All science writers operate at the intersection of scientific inquiry and the written word, but Jyoti Madhusoodanan was literally born there. The daughter of a father who was an organic chemist and a mother who was an English teacher, she remembers being equally drawn to both the sciences and the humanities as a child — often dividing her playtime between molecular model kits and the volumes of Shakespeare, Tennyson, and other literary greats that crowded her mother’s bookshelves.
Today, those twin interests have helped Madhusoodanan forge a freelance career covering chemistry, bioethics, life sciences, STEM careers, and other topics for outlets like The New York Times, Nature, and NPR. This year, as a Knight Science Journalism Project Fellow, she’ll put that experience and expertise to work with a project investigating the use, and misuse, of racial categories in healthcare. The project exemplifies principles and values that have guided Madhusoodanan throughout her career: Whether she’s telling a story about the role of microglial protein trafficking in neurodegenerative disorders or the pernicious effects of systemic racial bias, her work is rooted in a genuine concern for people and driven by a deep curiosity about the world around her.
That’s been the case ever since Madhusoodanan took her very first freelance assignment, a piece about kids’ summer camps that she wrote for a local edition of The Times of India while living in the city of Ahmedabad, in the western Indian state of Gujarat. Madhusoodanan, a 19-year-old undergraduate student at the time, had recently moved to the area from New Delhi. She didn’t speak the local language, and she didn’t know the city very well. Before that first assignment, she would have found it hard to imagine walking up to strangers and peppering them with questions. But the reporting process imbued her with a sense of fearlessness that changed everything.
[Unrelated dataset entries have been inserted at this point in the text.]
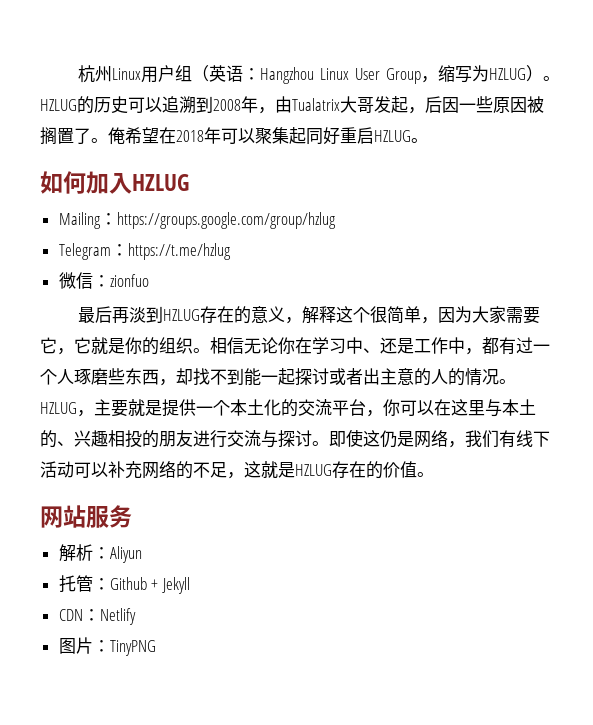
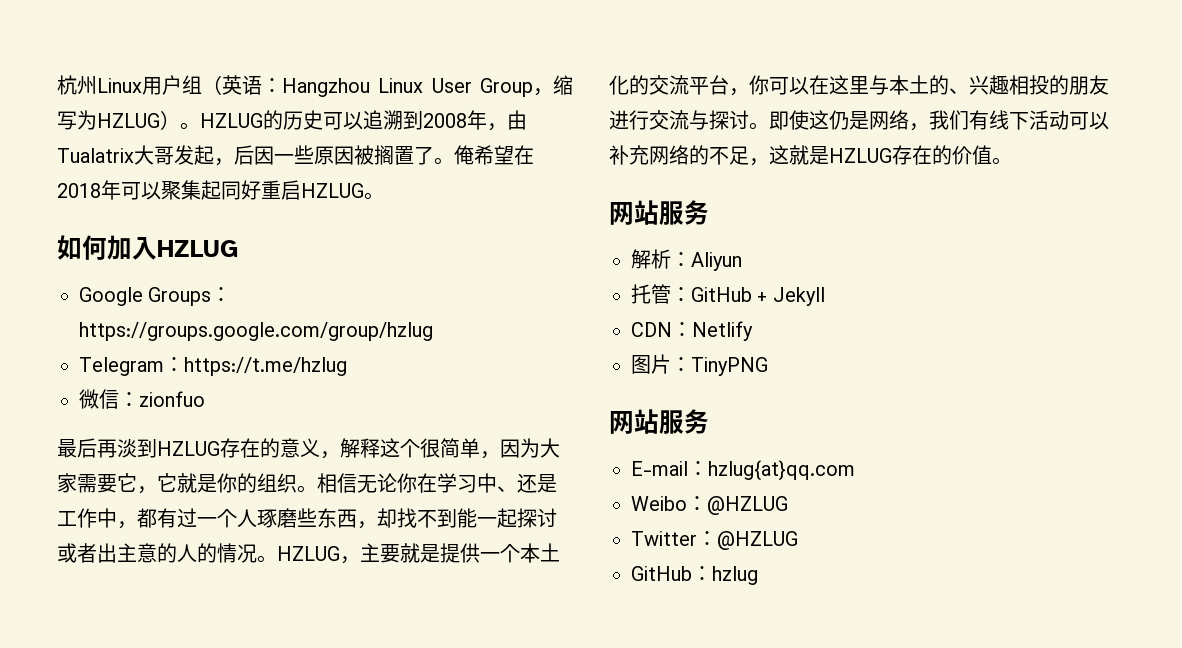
- Mailing：https://groups.google.com/group/hzlug
+ Google Groups：https://groups.google.com/group/hzlug
- 托管：Github + Jekyll
+ 托管：GitHub + Jekyll
  图片：TinyPNG
+ 网站服务
+ E-mail：hzlug{at}qq.com
+ Weibo：@HZLUG
+ Twitter：@HZLUG
+ GitHub：hzlug

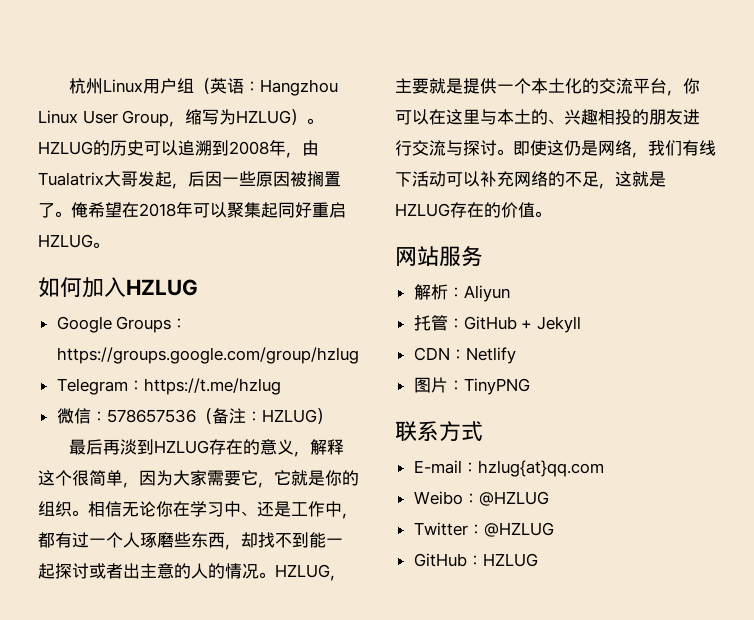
- 微信：zionfuo
+ 微信：578657536（备注：HZLUG）
  图片：TinyPNG
- 网站服务
+ 联系方式
- GitHub：hzlug
+ GitHub：HZLUG

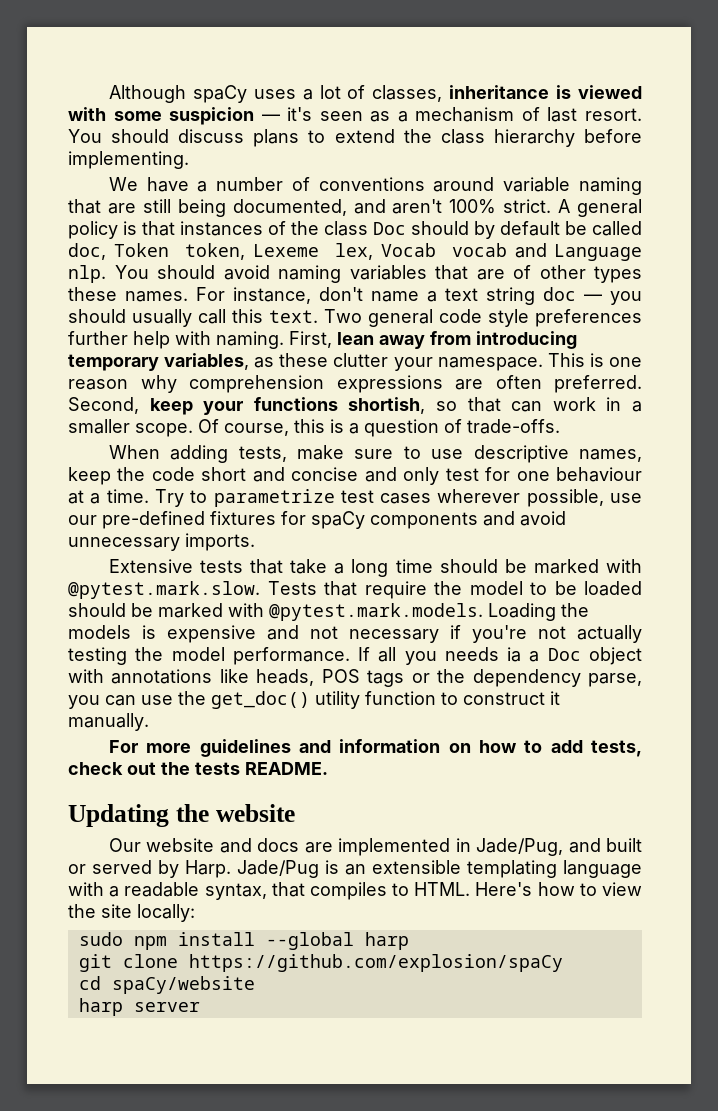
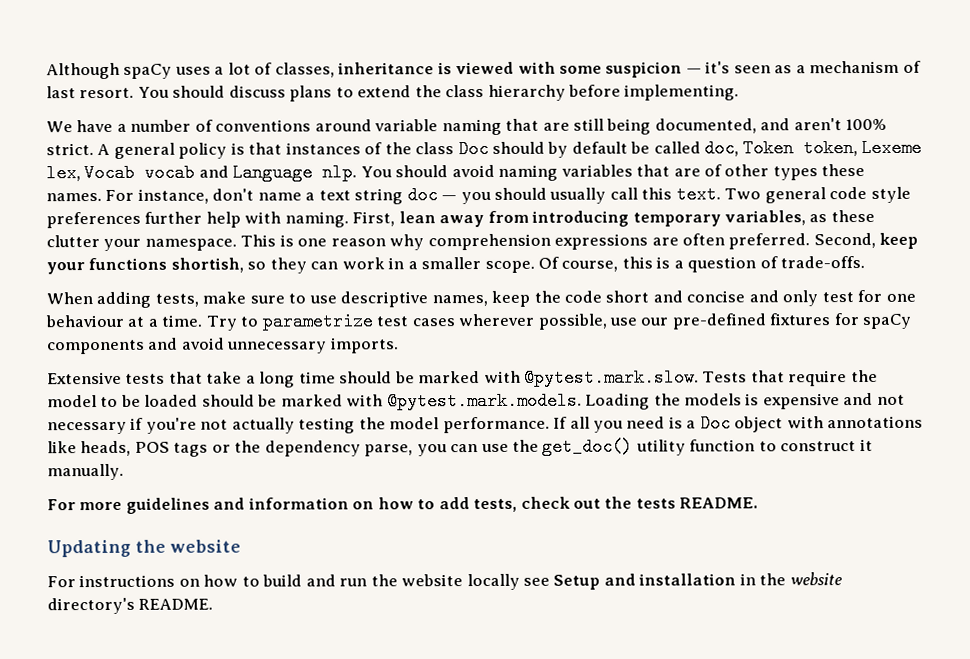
- Second, keep your functions shortish, so that can work in a smaller scope.
+ Second, keep your functions shortish, so they can work in a smaller scope.
- If all you needs ia a Doc object with annotations like heads, POS tags or the dependency parse, you can use the get_doc() utility function to construct it manually.
+ If all you need is a Doc object with annotations like heads, POS tags or the dependency parse, you can use the get_doc() utility function to construct it manually.
- Our website and docs are implemented in Jade/Pug, and built or served by Harp. Jade/Pug is an extensible templating language with a readable syntax, that compiles to HTML. Here's how to view the site locally:
- sudo npm install --global harp
- git clone https://github.com/explosion/spaCy
- cd spaCy/website
- harp server
+ For instructions on how to build and run the website locally see Setup and installation in the website directory's README.

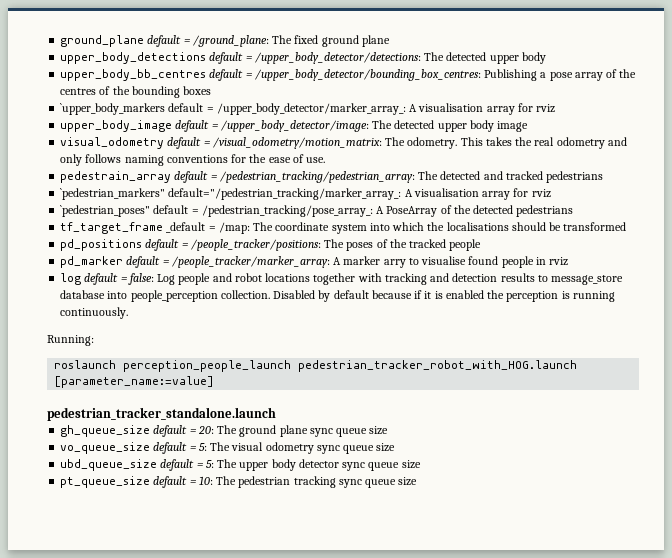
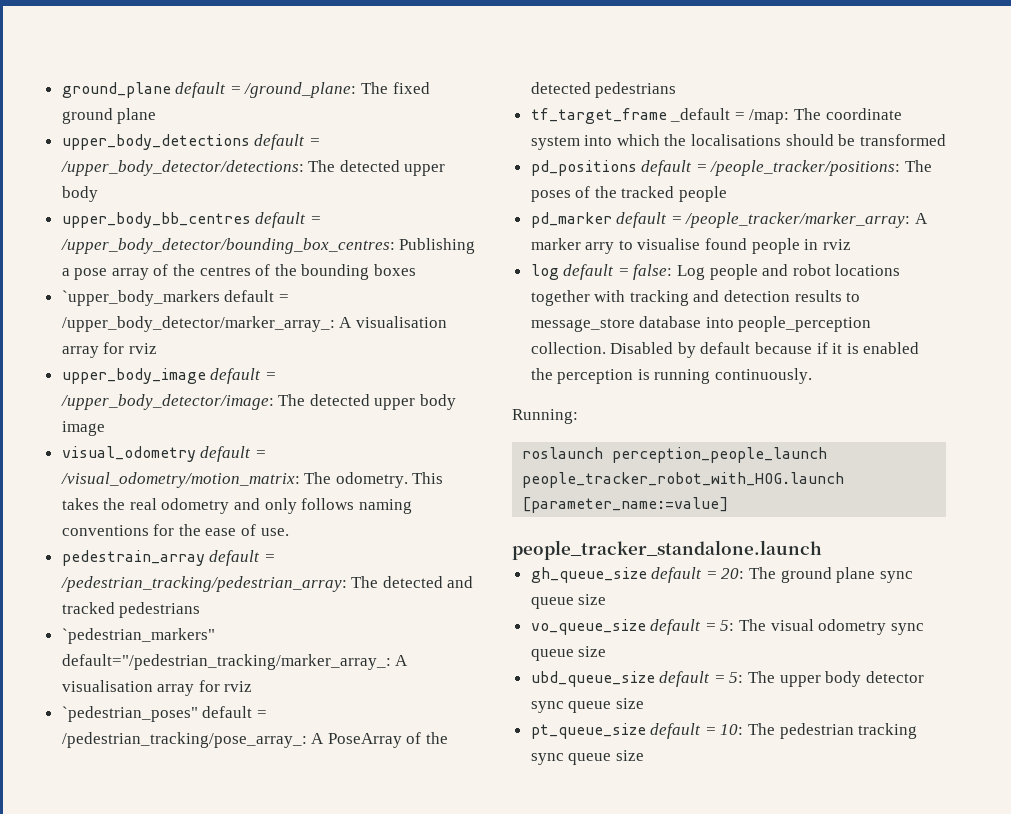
- roslaunch perception_people_launch pedestrian_tracker_robot_with_HOG.launch [parameter_name:=value]
+ roslaunch perception_people_launch people_tracker_robot_with_HOG.launch [parameter_name:=value]
- pedestrian_tracker_standalone.launch
+ people_tracker_standalone.launch

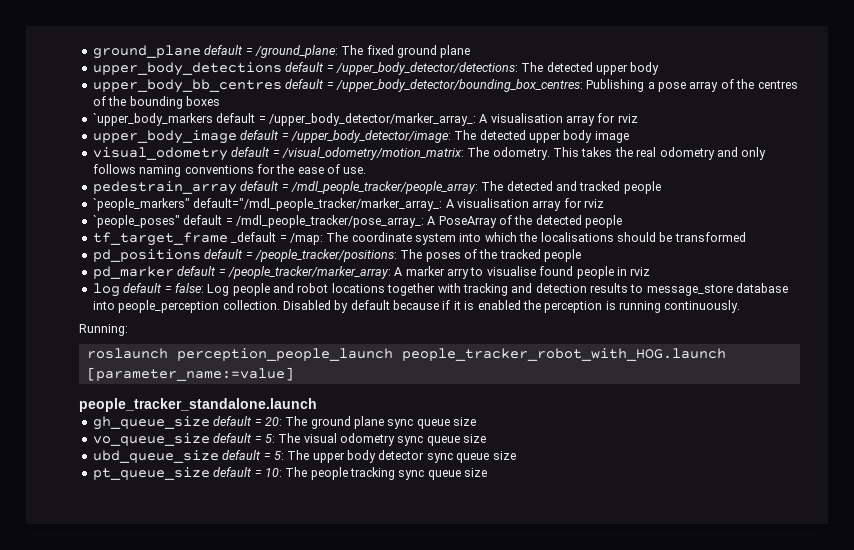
- pedestrain_array default = /pedestrian_tracking/pedestrian_array: The detected and tracked pedestrians
- `pedestrian_markers" default="/pedestrian_tracking/marker_array_: A visualisation array for rviz
- `pedestrian_poses" default = /pedestrian_tracking/pose_array_: A PoseArray of the detected pedestrians
+ pedestrain_array default = /mdl_people_tracker/people_array: The detected and tracked people
+ `people_markers" default="/mdl_people_tracker/marker_array_: A visualisation array for rviz
+ `people_poses" default = /mdl_people_tracker/pose_array_: A PoseArray of the detected people
- pt_queue_size default = 10: The pedestrian tracking sync queue size
+ pt_queue_size default = 10: The people tracking sync queue size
“Saying that I was reporting the story, it was a way to engage with this new place,” Madhusoodanan recalls. “I was also absolutely amazed at the responses, because the minute people found out they were going to be in the newspaper, they just wanted to talk.” Journalism had given her entrée into the strange and unfamiliar city that she would soon come to think of as home. It gave her the permission to ask questions, to go places, and to meet people that she never would have met otherwise.
Madhusoodanan would go on to complete one or two additional assignments for the paper before finishing her undergraduate degree in biochemistry. She remained in Gujarat to earn a master’s degree in biochemistry, and then moved to upstate New York to undertake Ph.D. studies in biomedical sciences at SUNY Buffalo. However, she soon realized that, for her, the thrill of producing research papers could not compare with the sense of purpose and possibility that she had felt working as a writer and reporter. So after completing her Ph.D., she tested the waters in a few science writing jobs and eventually landed at the University of California Santa Cruz, where she graduated in 2014 with a masters’ degree in science communication. She’s been building a thriving career as a freelance science journalist ever since.
As a Knight Science Journalism Project Fellow, Madhusoodanan plans to investigate the use of race-based scoring in healthcare. She first became interested in the topic a few years ago while researching metformin, a drug used to control blood sugar levels in patients with diabetes. To assess whether a patient is at risk for kidney-related side effects from metformin, physicians commonly use what’s known as an estimated glomerular filtration rate (eGFR) — a measure of kidney function that is typically determined by detecting creatinine levels in a patient’s blood and then adjusting for factors like age, gender, and race. The race component, however, considers only whether a patient identifies as Black or non-Black, under the dubious assumption that Black people uniformly possess higher-than-average muscle mass and therefore naturally produce more creatinine. For an ailing patient, that race adjustment can spell the difference between receiving a kidney transplant and having to go without. More generally, it could be contributing to an underdiagnosis of chronic kidney disease in Black Americans.
Madhusoodanan notes that eGFR is far from the only medical test to include such race-based scoring. “The race categories used in these calculators are census categories and they were never meant to be used to study or analyze scientific data,” she says. Rather, race data in clinical studies were originally collected to ensure that sample groups reflected the demographics of society at large. “It’s almost circular,” Madhusoodanan says, “to go back into that [data] and say, ‘OK, we’re representing all these people, let’s find out what’s different about them.’”
Madhusoodanan’s fellowship project — informed by years of reporting, a concern for human well-being, and her own experience as a woman of color now living in the U.S. — is very much of a piece with her broader approach to journalism. For her, journalism isn’t just about reporting on what’s new; it’s also about questioning deep-rooted assumptions and learning to see the familiar in unfamiliar ways. Madhusoodanan still remembers a piece of advice she received early in her career from current KSJ director Deborah Blum. “One of the things she told me that really resonated and helped me feel like I was on the right path was to ‘be a tourist,’” Madhusoodanan recalls. “She just said ‘be a tourist in your own home,’ which is what drew me to journalism in the first place. And it made me feel like, yes, this is the profession that’s going to let me do that.”